= Input data =

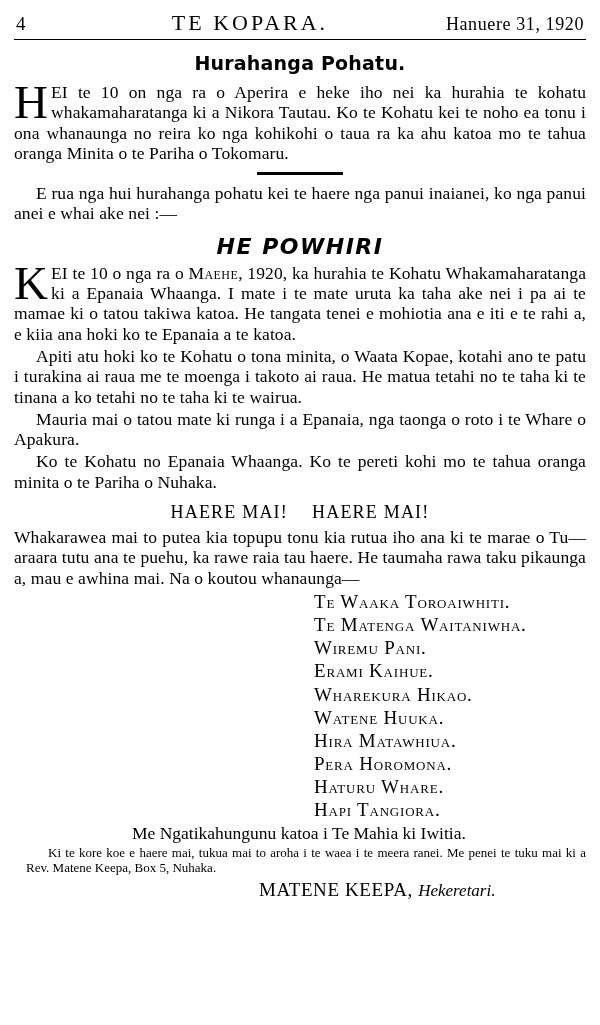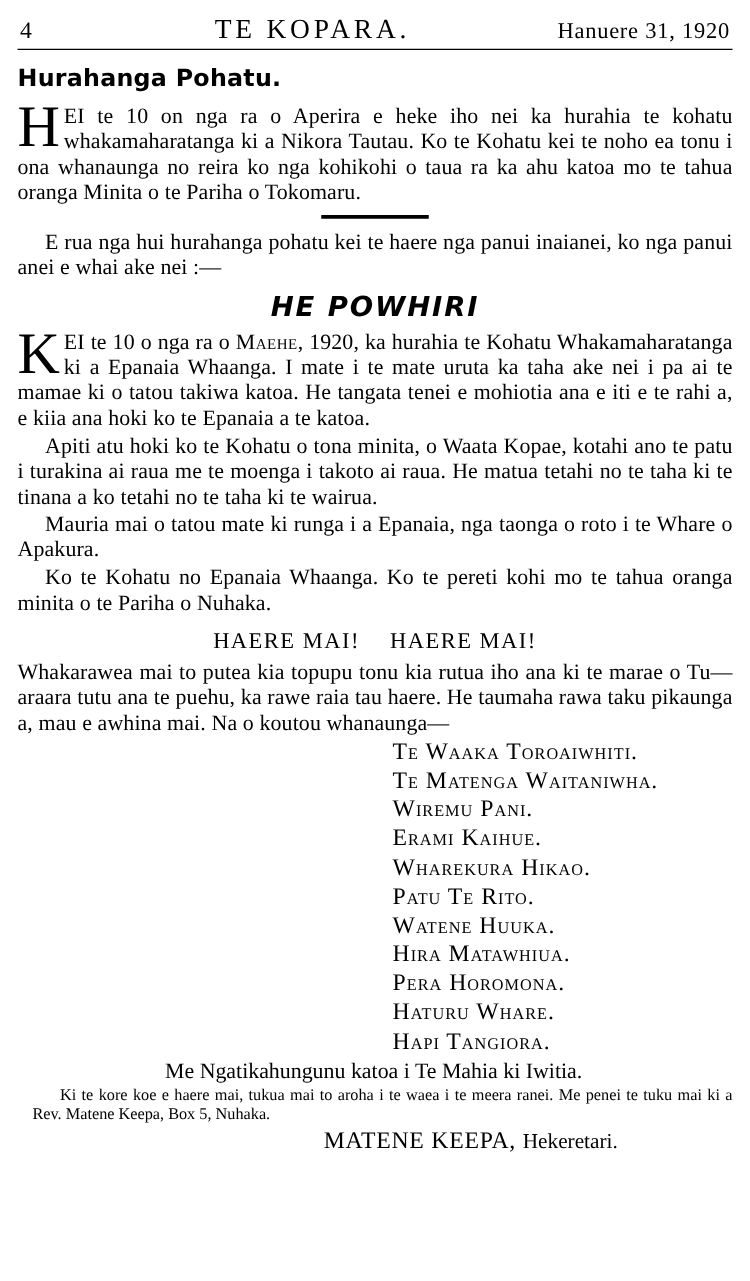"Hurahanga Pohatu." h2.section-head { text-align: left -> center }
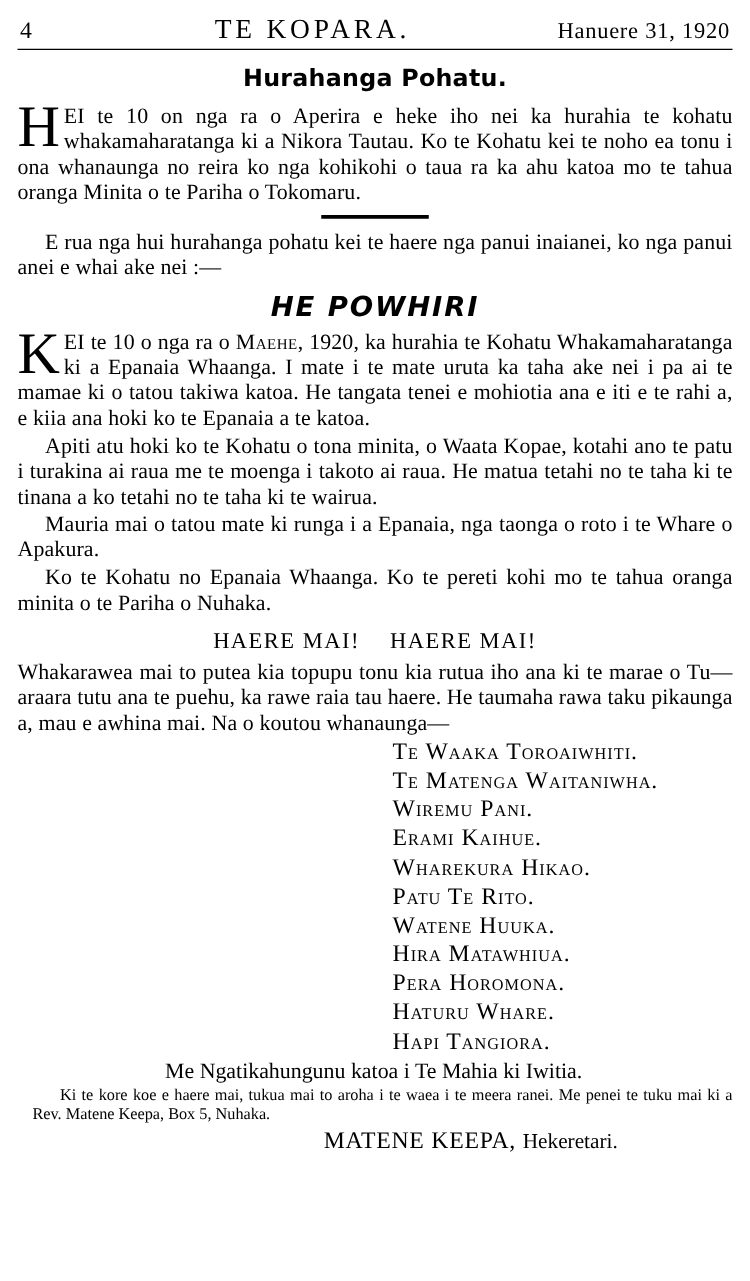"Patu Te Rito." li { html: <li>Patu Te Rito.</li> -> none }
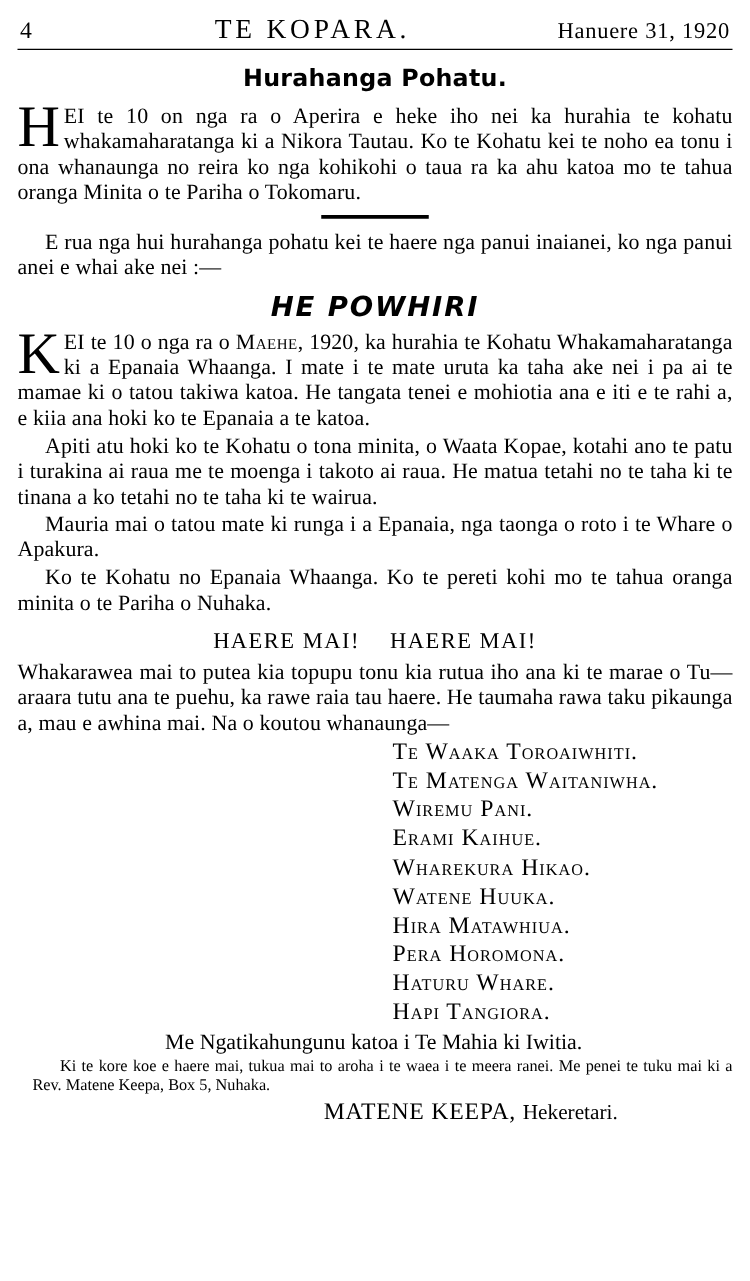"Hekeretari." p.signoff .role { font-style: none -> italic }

==

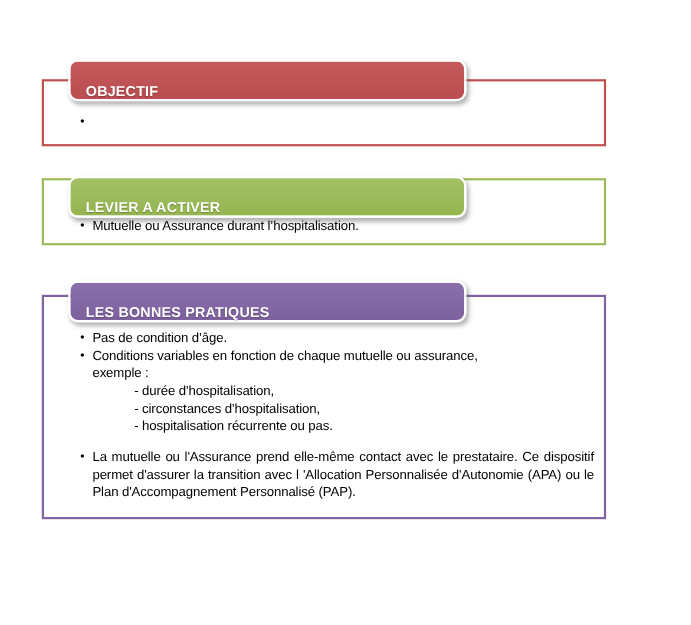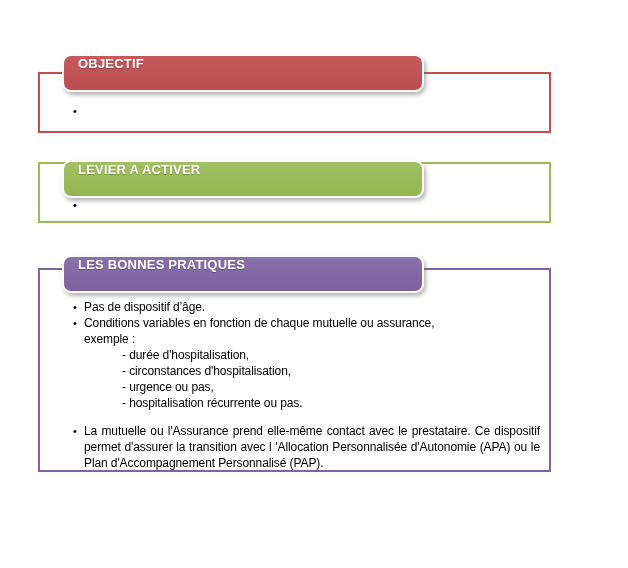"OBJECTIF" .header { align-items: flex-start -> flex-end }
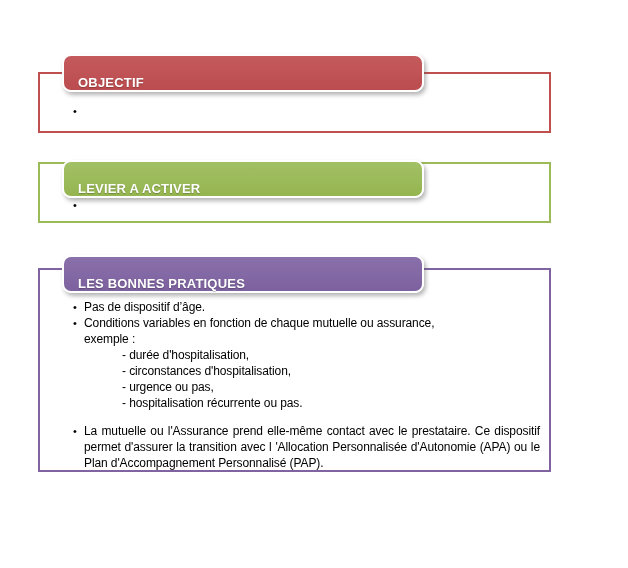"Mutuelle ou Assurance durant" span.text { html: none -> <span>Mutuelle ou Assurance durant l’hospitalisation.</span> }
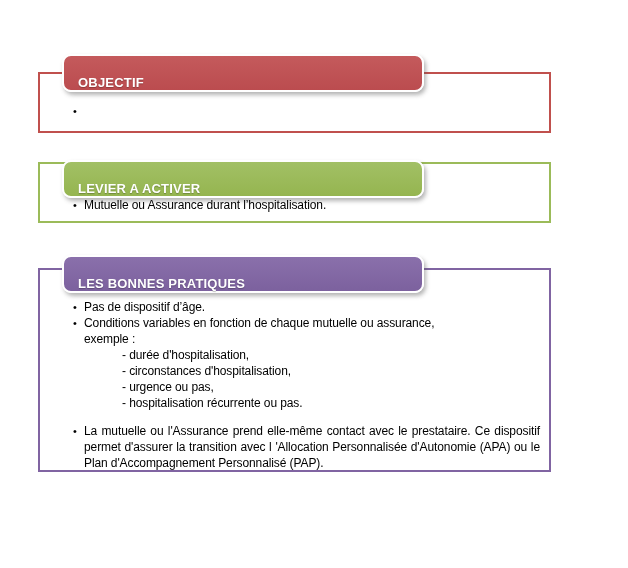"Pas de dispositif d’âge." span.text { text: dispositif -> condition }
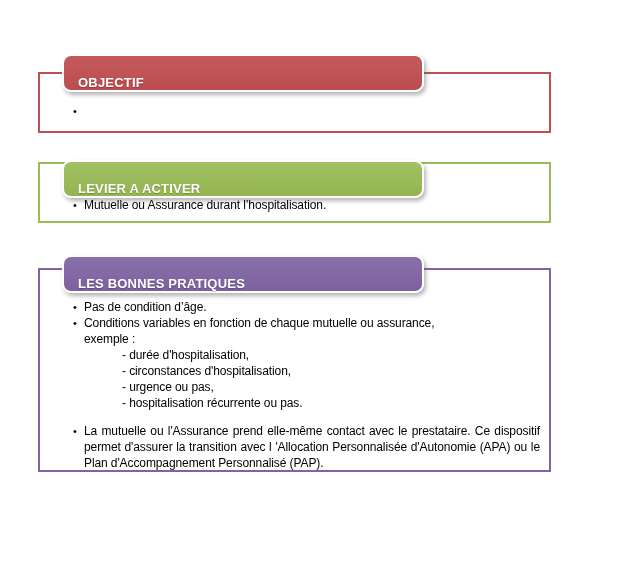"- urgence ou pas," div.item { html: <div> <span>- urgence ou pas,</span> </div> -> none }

= Work task =
Copy the lines above exactly, starting at the one with "html: <li>Patu Te" and ending at the one with "font-style: none ->", both included. Leave out any pictures and add nothing else.

= Task solution =
"Patu Te Rito." li { html: <li>Patu Te Rito.</li> -> none }
"Hekeretari." p.signoff .role { font-style: none -> italic }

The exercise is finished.